The Talmud (Brachot 26b) says – “Tefillot avot tiknum – Prayer was established by the Avot (patriarchs),” and then uses the following verse (Genesis 19:27) from this week’s parasha to prove how Abraham established tefillah:
• “Vayashkem Avraham ba’boker el hamakom asher amad sham et pnei Hashem – and Abraham arose early in the morning to the place where he stood to the face of God.”
The proof is in the word “amad,” to stand, and its connection to the “Amidah,” the standing prayer at Judaism’s liturgical center. It’s a satisfactory proof, but it leaves many unanswered questions. What exactly did Abraham pray about? What happened as a result of his prayer?
Strangely, the Torah relates just one chapter later (Genesis 20:17) that Abraham prayed, (hitpallel) to God! ” The word hitpallel, is directly related to tefilah. When proving that Abraham established prayer, why didn’t the Talmud use this verse? Further, in the case of Abraham’s tefilah, God answered his prayer and miraculously healed Avimelech! Why isn’t this clear, successful prayer our foundational model?
The Gemara’s counterintuitive proof-text offers a powerful lesson. Let’s take a deeper look our original proof-text: “Abraham arose early in the morning to the place where he stood to the face of God.” This place was of deep significance to Abraham.

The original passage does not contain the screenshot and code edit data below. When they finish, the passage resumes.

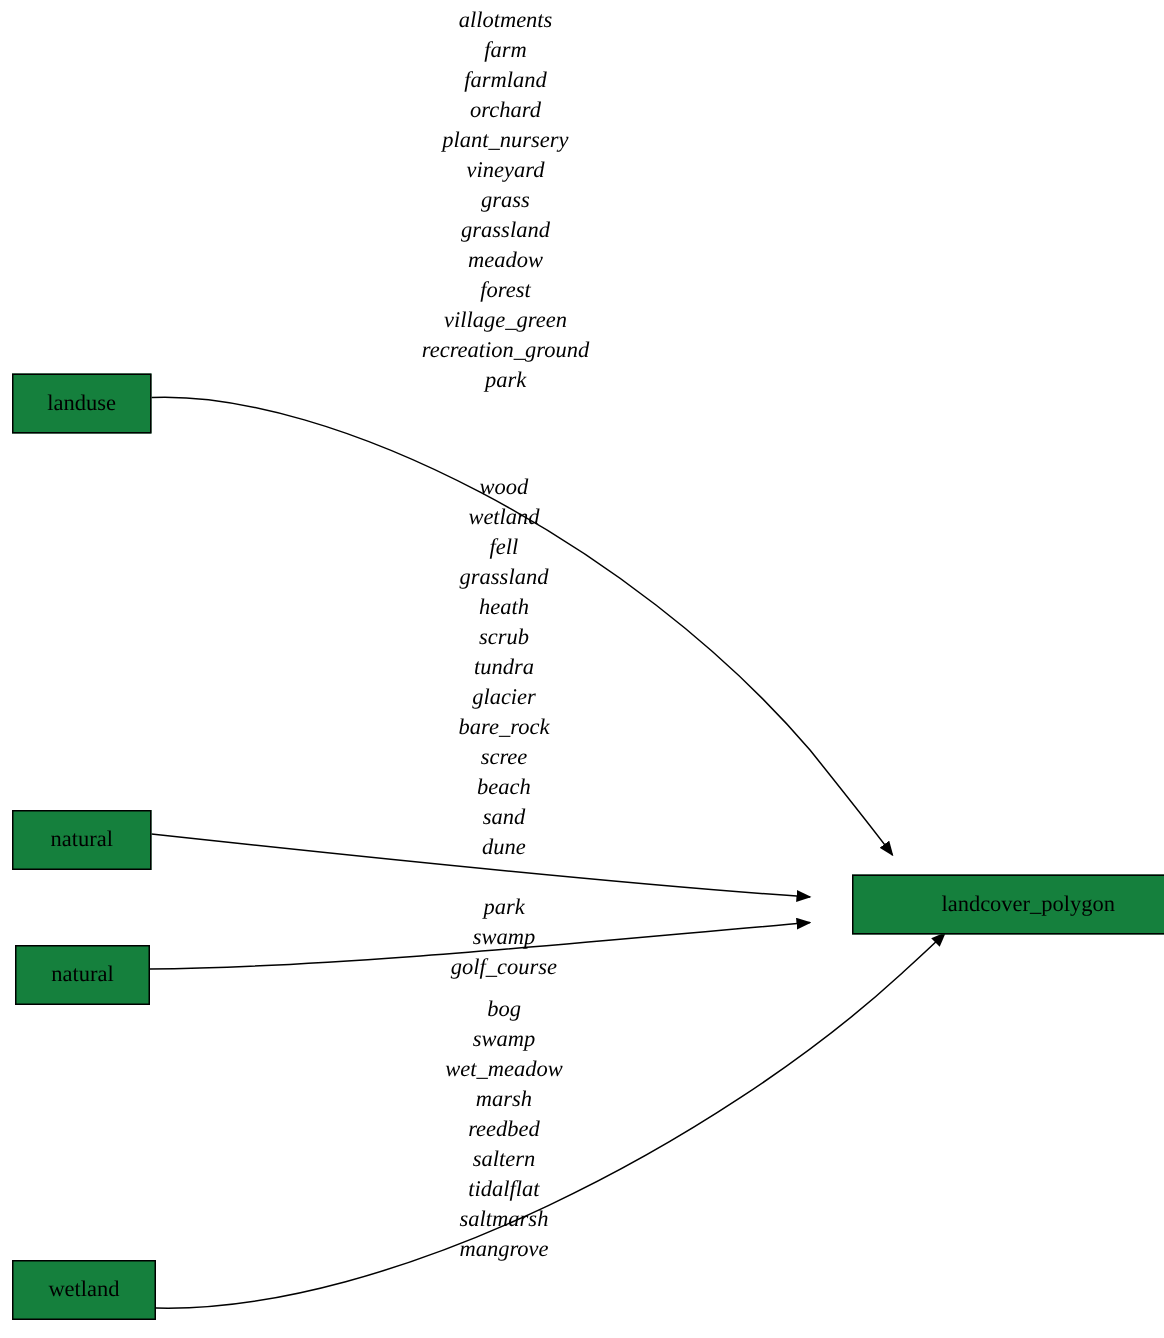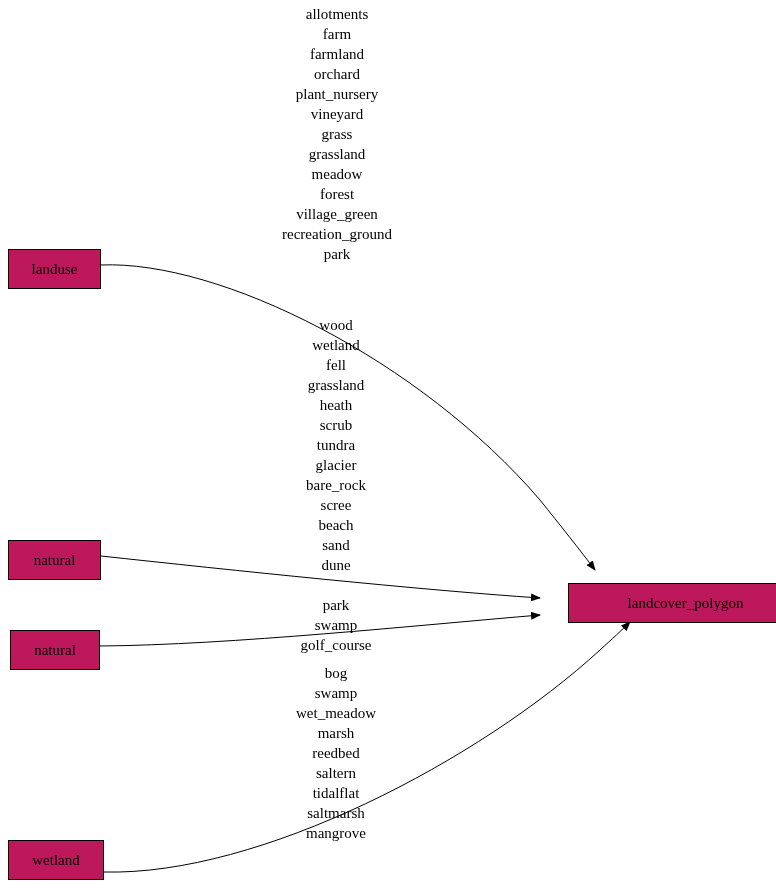--- a/index.html
+++ b/index.html
@@ -19,37 +19,38 @@
     position: absolute;
     left: 0;
     top: 0;
     width: 776px;
     height: 892px;
   }
   .node-box {
     position: absolute;
     box-sizing: border-box;
     border: 1px solid #000000;
-    background: #be185d;
+    background: #15803d;
     font-size: 15px;
     line-height: 1;
     display: flex;
     align-items: center;
     justify-content: center;
     white-space: nowrap;
   }
   .edge-labels {
     position: absolute;
     text-align: center;
     font-size: 15px;
     line-height: 20px;
     white-space: pre;
   }
   .label-line {
     display: block;
+    font-style: italic;
   }
   svg.wires {
     position: absolute;
     left: 0;
     top: 0;
     width: 776px;
     height: 892px;
     pointer-events: none;
   }
 </style>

It was the place where he stood and confronted God on the destruction of S’dom and Amorah (Radak), the place where Abraham, alone, face to face with HaKadosh Baruch Hu, mustered all his courage to demand “will the Judge of all the earth not do justice!?” It was also the place where Abraham failed in his quest to prevent suffering and destruction of thousands, the place where God turned Abraham and his call for justice away.
By using this verse as a foundation for Jewish prayer, the Talmud teaches us that the place of Jewish prayer is not centered in miracles or good fortunes. Rather, the place of prayer is where we confront what is broken. The place of prayer is where we struggle with a God who loves righteousness and justice but allows suffering and oppression. The place of prayer is where we, like Abraham, stand and witness the distance between the world as it is and the world as it should be. This is the place where our prayers begin, and it is the place where our transformation, through those prayers, can begin. Shabbat shalom.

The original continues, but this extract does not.